Current series (2026)
Image: Value; Dimensions (mm); Main colour; Description; Year of first issue; Issued from
Obverse: Reverse
LS 1; 158 × 65
LS 5
LS 10; Red; Roses; Butterfly; Central bank building; Umayyad Mosque treasury; 2025; 1 January 2026
LS 25; Blue; Mulberries; House sparrow
LS 50; Orange; Citrus; Seashell
LS 100; Purple; Cottons; Gazelle
LS 200; Green; Olives; Arabian horse
LS 500; Brown; Wheats; House sparrow
LS 1000
For table standards, see the banknote specification table.

== Exchange rate ==
On 5 December 2005, the selling rate quoted by the Commercial Bank of Syria was LS 48.4 = US$1. A rate of about LS 50 to US$1 was usual in the early 2000s, but the rate is subject to fluctuations. Since the start of the civil war in 2011, the pound's unofficial exchange rate has deteriorated significantly. It was LS 47 = US$1 in March 2011 and LS 515 in July 2017. Since July 2007, the Syrian pound has been pegged to the IMF SDR (Special Drawing Rights).

On 29 November 2019, following the Lebanese protests, the black market rate was LS 765 = US$1, a decrease of 30% since the turmoil started in Lebanon a month earlier, as the protests led Lebanese banks to impose tight controls on hard currency withdrawals and transfers abroad, making it hard for Syrians to access funds held by them in those banks.

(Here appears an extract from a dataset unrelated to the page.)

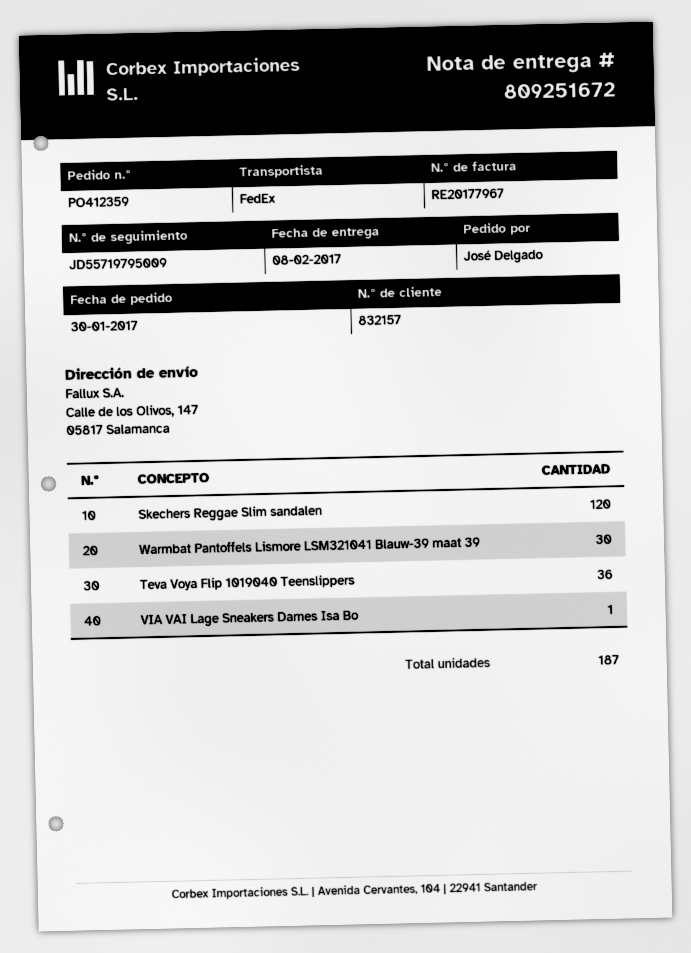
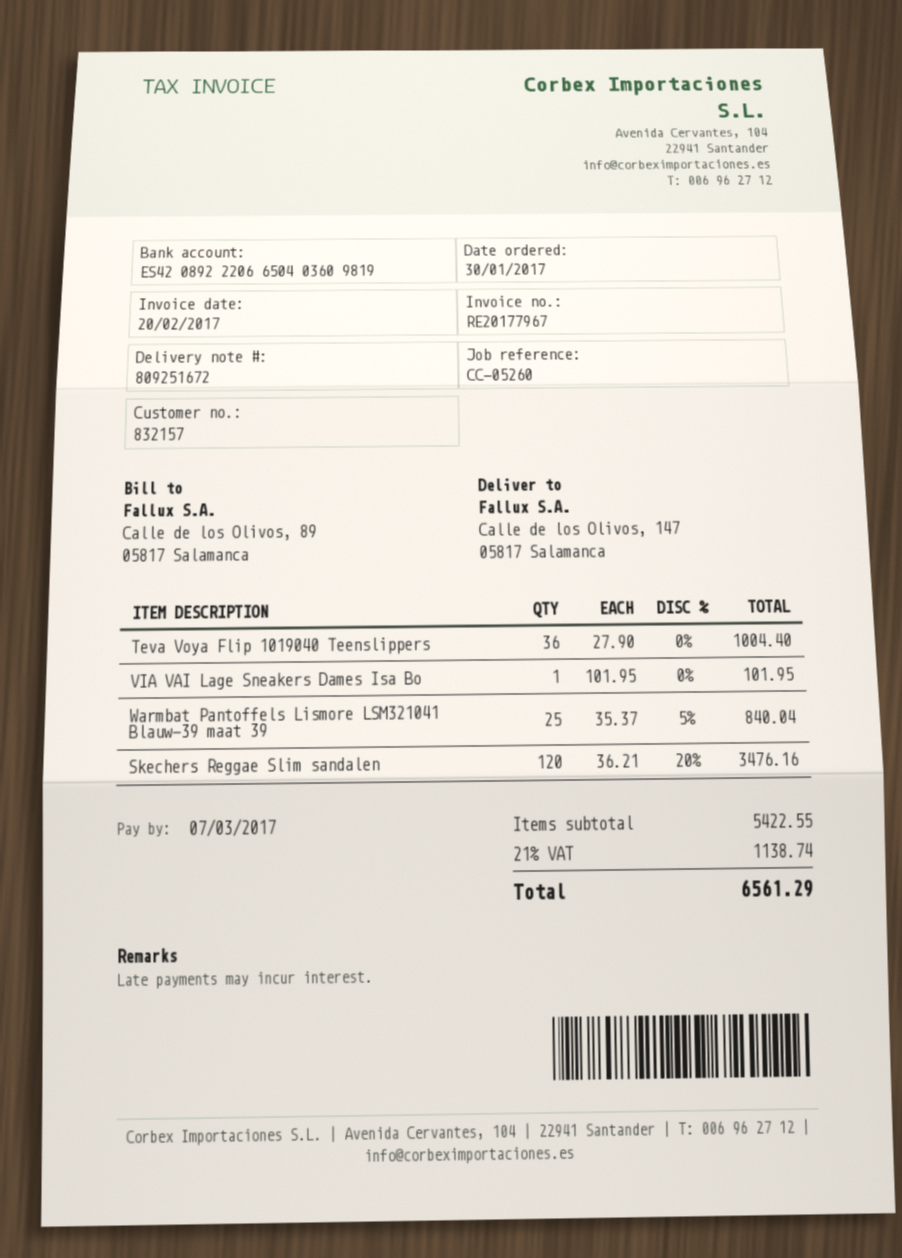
Warmbat Pantoffels Lismore LSM321041 Blauw-39 maat 39: 30 -> 25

The black-market rate fell to LS 950 on 2 December 2019, another 25% decrease, while the official rate set by the central bank was LS 434 = US$1.

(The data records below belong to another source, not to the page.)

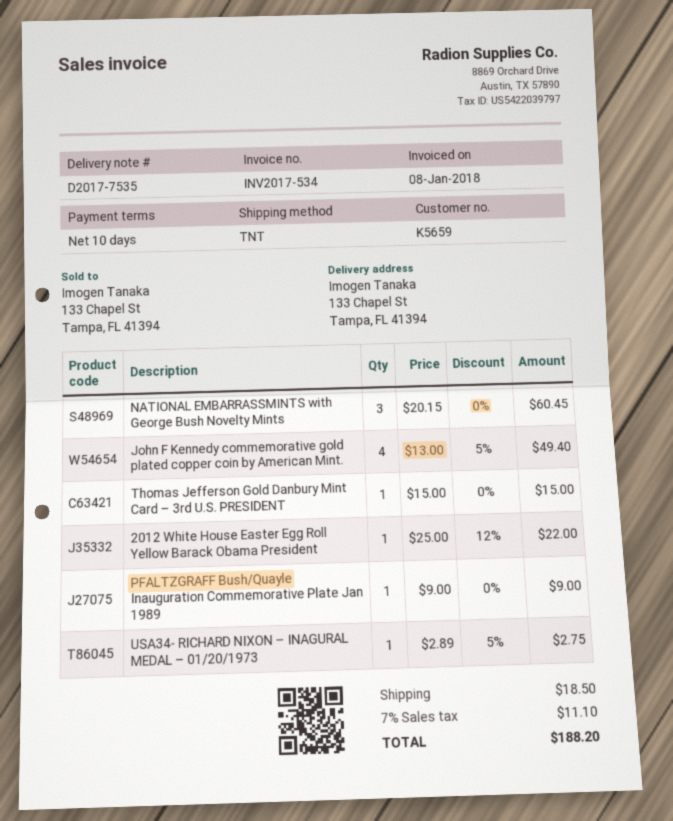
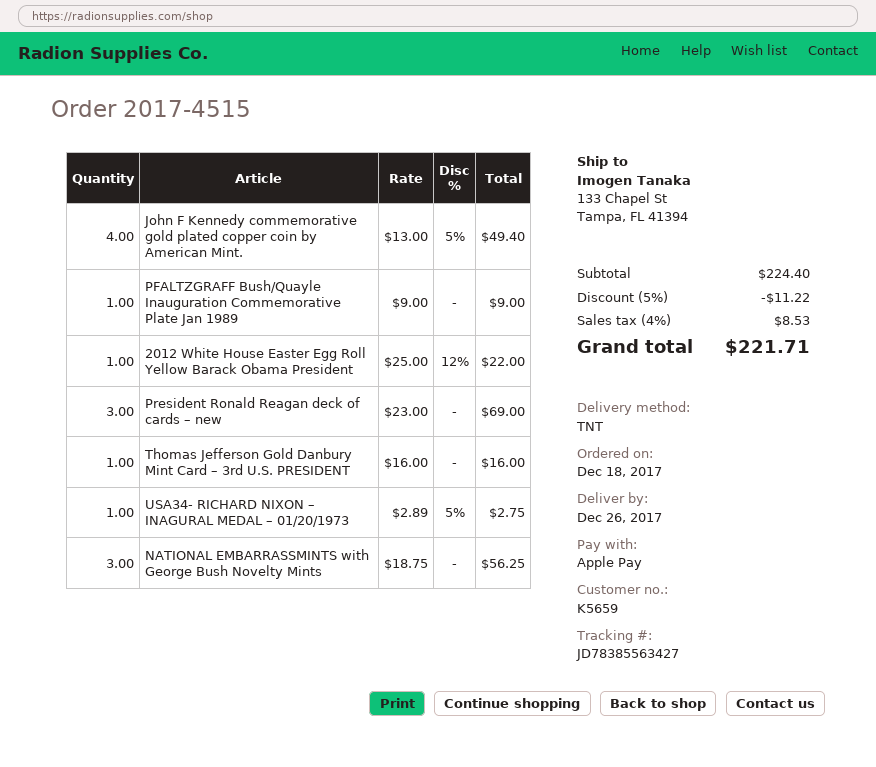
NATIONAL EMBARRASSMINTS with George Bush Novelty Mints: 3 x 20.15 = 60.45 -> 3 x 18.75 = 56.25
Thomas Jefferson Gold Danbury Mint Card – 3rd U.S. PRESIDENT: 1 x 15.00 = 15.00 -> 1 x 16.00 = 16.00
President Ronald Reagan deck of cards – new: none -> 3 x 23.00 = 69.00
discount: none -> 5% = 11.22
shipping: 18.50 -> none
tax: 7% = 11.10 -> 4% = 8.53
total: 188.20 -> 221.71

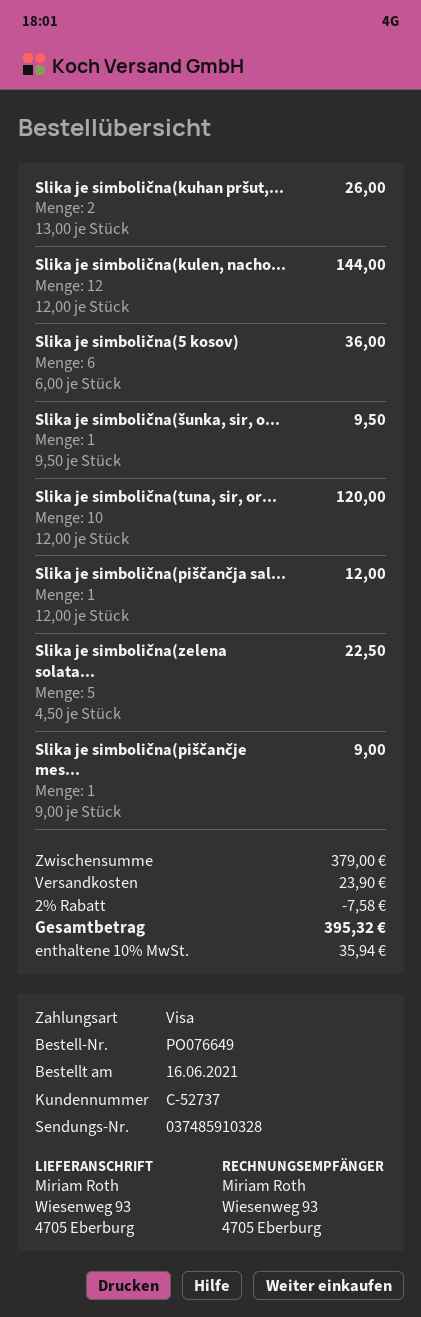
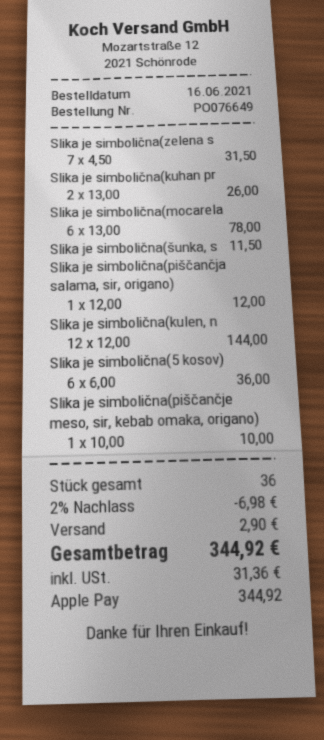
payment method: Visa -> Apple Pay
Slika je simbolična(šunka, sir, o...: 1 x 9.50 = 9.50 -> 1 x 11.50 = 11.50
Slika je simbolična(tuna, sir, or...: 10 x 12.00 = 120.00 -> none
Slika je simbolična(zelena solata...: 5 x 4.50 = 22.50 -> 7 x 4.50 = 31.50
Slika je simbolična(piščančje mes...: 1 x 9.00 = 9.00 -> 1 x 10.00 = 10.00
Slika je simbolična(mocarela: none -> 6 x 13.00 = 78.00
discount: 2% = 7.58 -> 2% = 6.98
shipping: 23.90 -> 2.90
tax: 35.94 -> 31.36
total: 395.32 -> 344.92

On 13 January 2020, the currency deteriorated further, as more than LS 1,000 was traded for US$1 in the black market, despite being valued at LS 434 = US$1 by the Syrian Central Bank. During the COVID-19 pandemic in Syria, the Syrian pound continued to fall against the U.S. dollar in the black market, where US$1 equaled more than LS 1,600 in May 2020. A month later, the Syrian pound passed LS 2,000 against the dollar, and a few days later, it passed LS 3,000 against the dollar.

Upon the implementation of the U.S. sanctions related to the Caesar Act, anti-government local authorities in Idlib Governorate adopted the Turkish lira in place of the plummeting Syrian pound. The lira has also replaced the Syrian pound in other Turkish occupied areas of northern Syria, such as Afrin and Jarabulus.

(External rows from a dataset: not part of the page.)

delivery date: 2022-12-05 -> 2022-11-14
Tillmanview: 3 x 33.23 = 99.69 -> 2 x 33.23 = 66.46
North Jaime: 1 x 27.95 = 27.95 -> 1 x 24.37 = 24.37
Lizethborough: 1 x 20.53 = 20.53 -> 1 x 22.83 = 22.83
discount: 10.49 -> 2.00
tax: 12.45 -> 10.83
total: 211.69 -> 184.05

On 31 December 2022, the Syrian pound hit a new record low again on the black market, where each US$1 cost LS 7,150, twice as much as a year before. In 2023, the exchange rate continued deterioration, reaching LS 15,000 per US$1.

During the 2024 Syrian opposition offensives, the exchange rate fell to a record low of LS 25,000 per US$1. After the fall of the Assad regime, the currency was traded between LS 12,500 and 10,000 per US$1.